• **Records from a data collection**:
- Opening Delimiter -
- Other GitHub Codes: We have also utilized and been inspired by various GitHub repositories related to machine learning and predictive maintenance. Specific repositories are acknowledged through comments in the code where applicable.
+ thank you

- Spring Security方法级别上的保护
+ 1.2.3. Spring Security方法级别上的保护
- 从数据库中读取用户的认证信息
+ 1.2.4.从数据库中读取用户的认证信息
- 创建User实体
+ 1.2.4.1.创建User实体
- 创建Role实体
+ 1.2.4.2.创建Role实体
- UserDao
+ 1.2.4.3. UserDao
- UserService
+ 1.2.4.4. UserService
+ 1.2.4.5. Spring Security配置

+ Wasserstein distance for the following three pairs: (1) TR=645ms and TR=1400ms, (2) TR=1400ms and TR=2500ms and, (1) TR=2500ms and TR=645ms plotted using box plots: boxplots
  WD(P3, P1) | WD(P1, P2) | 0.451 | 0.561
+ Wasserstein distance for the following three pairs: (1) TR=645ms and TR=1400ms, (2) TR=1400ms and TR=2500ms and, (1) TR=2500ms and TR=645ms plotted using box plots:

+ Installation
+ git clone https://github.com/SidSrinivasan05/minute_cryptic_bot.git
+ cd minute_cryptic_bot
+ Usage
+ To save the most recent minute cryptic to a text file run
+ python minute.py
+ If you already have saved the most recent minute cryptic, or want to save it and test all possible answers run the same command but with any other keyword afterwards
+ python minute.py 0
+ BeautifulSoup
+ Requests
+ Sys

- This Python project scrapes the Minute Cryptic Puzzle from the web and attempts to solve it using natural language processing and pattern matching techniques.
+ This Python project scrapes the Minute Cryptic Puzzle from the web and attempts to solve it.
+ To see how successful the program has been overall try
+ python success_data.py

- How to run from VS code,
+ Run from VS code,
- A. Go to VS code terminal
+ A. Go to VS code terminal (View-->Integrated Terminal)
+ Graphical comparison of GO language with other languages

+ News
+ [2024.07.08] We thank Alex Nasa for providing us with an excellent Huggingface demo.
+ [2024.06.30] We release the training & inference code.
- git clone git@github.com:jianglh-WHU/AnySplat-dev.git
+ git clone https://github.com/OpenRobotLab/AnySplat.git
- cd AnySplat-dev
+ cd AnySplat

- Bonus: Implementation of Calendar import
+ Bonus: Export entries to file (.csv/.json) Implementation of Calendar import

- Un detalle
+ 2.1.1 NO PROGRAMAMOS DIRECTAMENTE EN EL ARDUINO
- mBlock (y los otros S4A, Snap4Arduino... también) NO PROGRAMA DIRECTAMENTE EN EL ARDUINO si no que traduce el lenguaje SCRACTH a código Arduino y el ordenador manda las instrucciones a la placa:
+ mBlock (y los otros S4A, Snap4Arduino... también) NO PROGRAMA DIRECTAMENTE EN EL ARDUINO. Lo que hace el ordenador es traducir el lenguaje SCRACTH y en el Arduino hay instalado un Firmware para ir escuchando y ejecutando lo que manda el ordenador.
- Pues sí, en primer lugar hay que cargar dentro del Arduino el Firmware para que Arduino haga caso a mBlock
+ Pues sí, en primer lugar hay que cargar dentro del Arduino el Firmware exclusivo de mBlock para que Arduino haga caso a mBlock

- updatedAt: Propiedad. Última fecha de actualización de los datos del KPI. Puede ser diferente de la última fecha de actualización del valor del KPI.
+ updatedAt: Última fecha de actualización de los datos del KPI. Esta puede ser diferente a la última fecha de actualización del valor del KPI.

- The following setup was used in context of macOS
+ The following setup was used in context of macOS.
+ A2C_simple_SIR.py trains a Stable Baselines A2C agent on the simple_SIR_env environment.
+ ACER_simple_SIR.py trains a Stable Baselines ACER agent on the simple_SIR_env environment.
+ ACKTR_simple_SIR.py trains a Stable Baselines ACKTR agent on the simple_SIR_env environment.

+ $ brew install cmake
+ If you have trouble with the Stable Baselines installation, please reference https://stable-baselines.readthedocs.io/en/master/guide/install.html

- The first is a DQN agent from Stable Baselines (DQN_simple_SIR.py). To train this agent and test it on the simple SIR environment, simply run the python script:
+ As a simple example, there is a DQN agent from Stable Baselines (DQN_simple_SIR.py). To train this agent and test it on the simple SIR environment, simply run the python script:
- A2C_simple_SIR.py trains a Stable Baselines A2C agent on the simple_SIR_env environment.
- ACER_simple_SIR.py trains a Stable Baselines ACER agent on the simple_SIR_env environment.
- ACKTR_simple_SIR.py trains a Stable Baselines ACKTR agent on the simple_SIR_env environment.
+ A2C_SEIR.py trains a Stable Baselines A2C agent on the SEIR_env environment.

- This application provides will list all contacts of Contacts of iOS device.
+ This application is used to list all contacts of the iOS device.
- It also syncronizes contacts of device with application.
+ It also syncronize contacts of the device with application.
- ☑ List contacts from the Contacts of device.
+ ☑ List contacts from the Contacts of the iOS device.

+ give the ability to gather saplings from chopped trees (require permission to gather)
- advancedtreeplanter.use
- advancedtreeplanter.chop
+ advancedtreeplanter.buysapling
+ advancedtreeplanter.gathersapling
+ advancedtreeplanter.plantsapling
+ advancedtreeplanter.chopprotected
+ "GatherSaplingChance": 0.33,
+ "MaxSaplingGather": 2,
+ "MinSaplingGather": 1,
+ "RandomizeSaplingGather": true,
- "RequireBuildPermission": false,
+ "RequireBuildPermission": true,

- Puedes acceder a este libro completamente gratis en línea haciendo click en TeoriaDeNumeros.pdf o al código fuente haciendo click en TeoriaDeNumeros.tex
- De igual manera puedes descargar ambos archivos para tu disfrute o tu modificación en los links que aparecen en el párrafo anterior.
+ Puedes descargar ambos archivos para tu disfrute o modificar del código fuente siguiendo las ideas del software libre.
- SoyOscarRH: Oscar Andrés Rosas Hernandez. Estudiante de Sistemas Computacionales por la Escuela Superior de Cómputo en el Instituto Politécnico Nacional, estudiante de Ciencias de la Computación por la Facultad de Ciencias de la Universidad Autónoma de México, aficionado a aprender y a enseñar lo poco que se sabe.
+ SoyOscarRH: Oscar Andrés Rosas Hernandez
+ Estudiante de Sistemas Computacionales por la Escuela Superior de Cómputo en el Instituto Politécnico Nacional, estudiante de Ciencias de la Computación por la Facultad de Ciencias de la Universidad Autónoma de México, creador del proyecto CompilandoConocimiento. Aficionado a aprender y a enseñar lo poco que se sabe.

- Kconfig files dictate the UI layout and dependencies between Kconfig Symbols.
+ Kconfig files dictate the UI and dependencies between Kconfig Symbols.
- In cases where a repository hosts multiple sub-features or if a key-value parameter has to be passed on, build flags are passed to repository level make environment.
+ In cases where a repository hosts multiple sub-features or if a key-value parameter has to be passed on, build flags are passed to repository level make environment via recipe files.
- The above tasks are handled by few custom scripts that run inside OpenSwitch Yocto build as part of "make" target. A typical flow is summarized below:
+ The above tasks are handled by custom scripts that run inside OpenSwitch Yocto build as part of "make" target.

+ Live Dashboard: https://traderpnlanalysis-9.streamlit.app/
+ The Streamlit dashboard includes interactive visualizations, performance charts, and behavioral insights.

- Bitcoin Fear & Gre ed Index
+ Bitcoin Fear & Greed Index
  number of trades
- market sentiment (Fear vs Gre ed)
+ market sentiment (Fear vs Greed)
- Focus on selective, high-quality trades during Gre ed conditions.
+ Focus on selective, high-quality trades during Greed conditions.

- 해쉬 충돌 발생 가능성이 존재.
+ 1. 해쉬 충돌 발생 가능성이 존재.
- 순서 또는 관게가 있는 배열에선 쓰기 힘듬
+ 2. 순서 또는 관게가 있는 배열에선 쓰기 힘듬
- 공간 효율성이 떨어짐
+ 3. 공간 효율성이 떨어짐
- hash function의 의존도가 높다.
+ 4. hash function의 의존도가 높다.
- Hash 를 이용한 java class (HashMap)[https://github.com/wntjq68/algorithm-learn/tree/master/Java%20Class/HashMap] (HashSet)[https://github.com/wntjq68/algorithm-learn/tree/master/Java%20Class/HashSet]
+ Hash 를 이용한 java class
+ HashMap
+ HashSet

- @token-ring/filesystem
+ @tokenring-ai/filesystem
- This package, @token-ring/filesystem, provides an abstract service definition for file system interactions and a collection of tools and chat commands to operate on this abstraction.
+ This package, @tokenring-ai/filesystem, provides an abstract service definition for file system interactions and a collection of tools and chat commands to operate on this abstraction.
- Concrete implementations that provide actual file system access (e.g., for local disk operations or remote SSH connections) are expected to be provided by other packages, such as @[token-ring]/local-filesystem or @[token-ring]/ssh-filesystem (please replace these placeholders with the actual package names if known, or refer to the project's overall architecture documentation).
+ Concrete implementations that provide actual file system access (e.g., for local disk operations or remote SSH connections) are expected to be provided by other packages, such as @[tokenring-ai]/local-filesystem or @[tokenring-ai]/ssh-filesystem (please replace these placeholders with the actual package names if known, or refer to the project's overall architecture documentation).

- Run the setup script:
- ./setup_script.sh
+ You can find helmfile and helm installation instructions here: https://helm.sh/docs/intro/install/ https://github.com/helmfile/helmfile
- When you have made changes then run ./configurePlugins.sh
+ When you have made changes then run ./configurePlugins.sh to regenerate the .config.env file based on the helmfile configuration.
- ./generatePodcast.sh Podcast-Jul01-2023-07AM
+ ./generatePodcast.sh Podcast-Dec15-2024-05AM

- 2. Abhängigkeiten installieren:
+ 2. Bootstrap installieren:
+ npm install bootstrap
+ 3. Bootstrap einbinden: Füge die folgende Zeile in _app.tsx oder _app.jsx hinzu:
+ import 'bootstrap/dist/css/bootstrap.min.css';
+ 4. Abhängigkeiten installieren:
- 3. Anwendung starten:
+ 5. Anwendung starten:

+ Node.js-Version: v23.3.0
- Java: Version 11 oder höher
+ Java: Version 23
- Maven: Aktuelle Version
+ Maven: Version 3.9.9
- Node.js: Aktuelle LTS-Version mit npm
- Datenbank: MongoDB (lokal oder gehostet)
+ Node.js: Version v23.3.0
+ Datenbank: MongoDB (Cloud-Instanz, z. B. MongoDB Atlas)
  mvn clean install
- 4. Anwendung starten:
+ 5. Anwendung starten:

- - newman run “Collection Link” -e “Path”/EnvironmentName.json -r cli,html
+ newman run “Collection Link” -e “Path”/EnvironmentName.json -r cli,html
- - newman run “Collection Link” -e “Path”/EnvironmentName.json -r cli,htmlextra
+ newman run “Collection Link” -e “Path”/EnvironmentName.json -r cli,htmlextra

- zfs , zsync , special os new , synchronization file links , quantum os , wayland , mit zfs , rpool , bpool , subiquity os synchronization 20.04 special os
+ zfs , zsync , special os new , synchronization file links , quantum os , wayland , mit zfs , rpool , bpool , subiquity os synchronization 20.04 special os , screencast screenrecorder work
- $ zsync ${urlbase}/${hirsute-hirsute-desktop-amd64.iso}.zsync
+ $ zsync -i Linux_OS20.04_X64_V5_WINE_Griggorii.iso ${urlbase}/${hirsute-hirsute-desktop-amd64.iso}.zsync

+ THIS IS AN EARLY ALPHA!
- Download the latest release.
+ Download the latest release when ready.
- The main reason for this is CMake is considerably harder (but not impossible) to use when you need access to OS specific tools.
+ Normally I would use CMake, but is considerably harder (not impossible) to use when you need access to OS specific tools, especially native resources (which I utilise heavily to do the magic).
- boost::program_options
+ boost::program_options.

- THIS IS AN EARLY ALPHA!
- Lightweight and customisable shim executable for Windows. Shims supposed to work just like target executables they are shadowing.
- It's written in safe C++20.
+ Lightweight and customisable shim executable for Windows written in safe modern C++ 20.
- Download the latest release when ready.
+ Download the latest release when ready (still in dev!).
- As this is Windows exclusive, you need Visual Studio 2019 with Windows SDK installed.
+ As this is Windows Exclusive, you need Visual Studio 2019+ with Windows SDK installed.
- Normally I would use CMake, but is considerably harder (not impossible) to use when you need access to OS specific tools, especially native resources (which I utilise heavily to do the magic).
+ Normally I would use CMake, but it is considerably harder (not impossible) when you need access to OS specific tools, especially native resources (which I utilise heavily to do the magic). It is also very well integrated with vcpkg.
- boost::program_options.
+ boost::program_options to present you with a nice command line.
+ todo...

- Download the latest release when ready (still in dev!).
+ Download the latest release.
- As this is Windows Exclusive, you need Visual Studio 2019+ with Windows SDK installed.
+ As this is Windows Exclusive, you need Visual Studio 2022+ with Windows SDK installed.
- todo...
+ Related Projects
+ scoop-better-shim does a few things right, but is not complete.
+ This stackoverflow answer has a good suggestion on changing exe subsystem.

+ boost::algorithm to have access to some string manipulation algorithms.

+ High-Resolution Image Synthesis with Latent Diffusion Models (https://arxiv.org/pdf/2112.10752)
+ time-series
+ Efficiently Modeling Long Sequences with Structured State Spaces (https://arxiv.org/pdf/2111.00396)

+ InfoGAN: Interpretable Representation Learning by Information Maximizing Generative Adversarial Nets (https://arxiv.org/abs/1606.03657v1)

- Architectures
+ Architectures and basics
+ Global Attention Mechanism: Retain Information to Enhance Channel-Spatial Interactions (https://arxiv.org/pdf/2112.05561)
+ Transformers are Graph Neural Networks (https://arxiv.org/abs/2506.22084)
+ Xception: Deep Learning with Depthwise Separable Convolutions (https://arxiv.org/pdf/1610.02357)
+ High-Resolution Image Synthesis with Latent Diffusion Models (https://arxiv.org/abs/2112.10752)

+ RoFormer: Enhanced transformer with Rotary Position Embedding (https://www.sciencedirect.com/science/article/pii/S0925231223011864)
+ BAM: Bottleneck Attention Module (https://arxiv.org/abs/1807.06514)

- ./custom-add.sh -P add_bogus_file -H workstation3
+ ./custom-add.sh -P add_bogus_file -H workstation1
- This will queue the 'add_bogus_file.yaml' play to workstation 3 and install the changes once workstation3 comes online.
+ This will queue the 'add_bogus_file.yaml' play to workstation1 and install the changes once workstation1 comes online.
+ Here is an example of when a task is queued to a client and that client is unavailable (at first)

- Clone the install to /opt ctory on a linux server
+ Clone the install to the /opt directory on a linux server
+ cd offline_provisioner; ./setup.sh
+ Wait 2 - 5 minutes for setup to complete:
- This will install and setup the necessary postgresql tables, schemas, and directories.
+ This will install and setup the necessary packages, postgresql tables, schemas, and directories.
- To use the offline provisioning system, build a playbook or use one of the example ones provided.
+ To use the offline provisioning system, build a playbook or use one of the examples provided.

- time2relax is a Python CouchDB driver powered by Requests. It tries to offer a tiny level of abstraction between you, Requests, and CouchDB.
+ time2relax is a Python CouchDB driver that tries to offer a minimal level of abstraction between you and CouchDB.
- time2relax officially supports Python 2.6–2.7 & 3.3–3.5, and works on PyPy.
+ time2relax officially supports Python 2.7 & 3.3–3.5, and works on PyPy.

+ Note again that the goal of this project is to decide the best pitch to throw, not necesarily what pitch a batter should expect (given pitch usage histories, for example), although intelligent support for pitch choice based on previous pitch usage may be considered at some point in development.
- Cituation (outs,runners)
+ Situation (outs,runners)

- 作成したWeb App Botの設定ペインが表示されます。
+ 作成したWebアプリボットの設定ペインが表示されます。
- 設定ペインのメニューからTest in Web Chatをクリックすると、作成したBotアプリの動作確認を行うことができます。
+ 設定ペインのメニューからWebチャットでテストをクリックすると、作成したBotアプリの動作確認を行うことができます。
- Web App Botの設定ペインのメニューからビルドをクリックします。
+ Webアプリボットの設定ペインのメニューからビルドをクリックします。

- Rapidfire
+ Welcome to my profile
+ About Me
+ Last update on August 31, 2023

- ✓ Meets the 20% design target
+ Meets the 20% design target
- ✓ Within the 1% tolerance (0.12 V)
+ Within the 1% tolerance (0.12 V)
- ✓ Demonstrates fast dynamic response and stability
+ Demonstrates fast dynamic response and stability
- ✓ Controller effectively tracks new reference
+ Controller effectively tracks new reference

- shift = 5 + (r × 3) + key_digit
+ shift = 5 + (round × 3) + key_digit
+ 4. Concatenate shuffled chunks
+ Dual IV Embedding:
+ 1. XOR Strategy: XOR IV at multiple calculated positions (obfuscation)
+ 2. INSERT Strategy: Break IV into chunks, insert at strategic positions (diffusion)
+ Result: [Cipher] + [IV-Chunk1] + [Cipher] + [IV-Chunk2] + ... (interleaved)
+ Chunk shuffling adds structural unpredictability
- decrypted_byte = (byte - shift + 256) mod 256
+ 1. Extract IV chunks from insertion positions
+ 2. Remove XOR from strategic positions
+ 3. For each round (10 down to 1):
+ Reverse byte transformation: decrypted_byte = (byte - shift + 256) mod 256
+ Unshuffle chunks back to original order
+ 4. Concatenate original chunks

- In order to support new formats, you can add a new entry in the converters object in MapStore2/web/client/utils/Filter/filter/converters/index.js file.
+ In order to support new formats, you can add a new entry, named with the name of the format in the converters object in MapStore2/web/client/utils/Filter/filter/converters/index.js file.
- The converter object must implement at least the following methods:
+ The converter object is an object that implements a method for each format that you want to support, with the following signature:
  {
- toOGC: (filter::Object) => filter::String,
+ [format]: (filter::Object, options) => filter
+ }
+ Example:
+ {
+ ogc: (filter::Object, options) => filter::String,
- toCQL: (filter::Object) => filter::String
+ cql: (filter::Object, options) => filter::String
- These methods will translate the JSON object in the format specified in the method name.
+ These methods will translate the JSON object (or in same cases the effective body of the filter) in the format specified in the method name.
- Closing Delimiter -
• **ABOUT THIS TASK**: Reproduce exactly the entries above, limited to the lines from the one with "- Un detalle" through the one with "- mBlock (y", both included.

• **YOUR RESPONSE**:
- Un detalle
+ 2.1.1 NO PROGRAMAMOS DIRECTAMENTE EN EL ARDUINO
- mBlock (y los otros S4A, Snap4Arduino... también) NO PROGRAMA DIRECTAMENTE EN EL ARDUINO si no que traduce el lenguaje SCRACTH a código Arduino y el ordenador manda las instrucciones a la placa:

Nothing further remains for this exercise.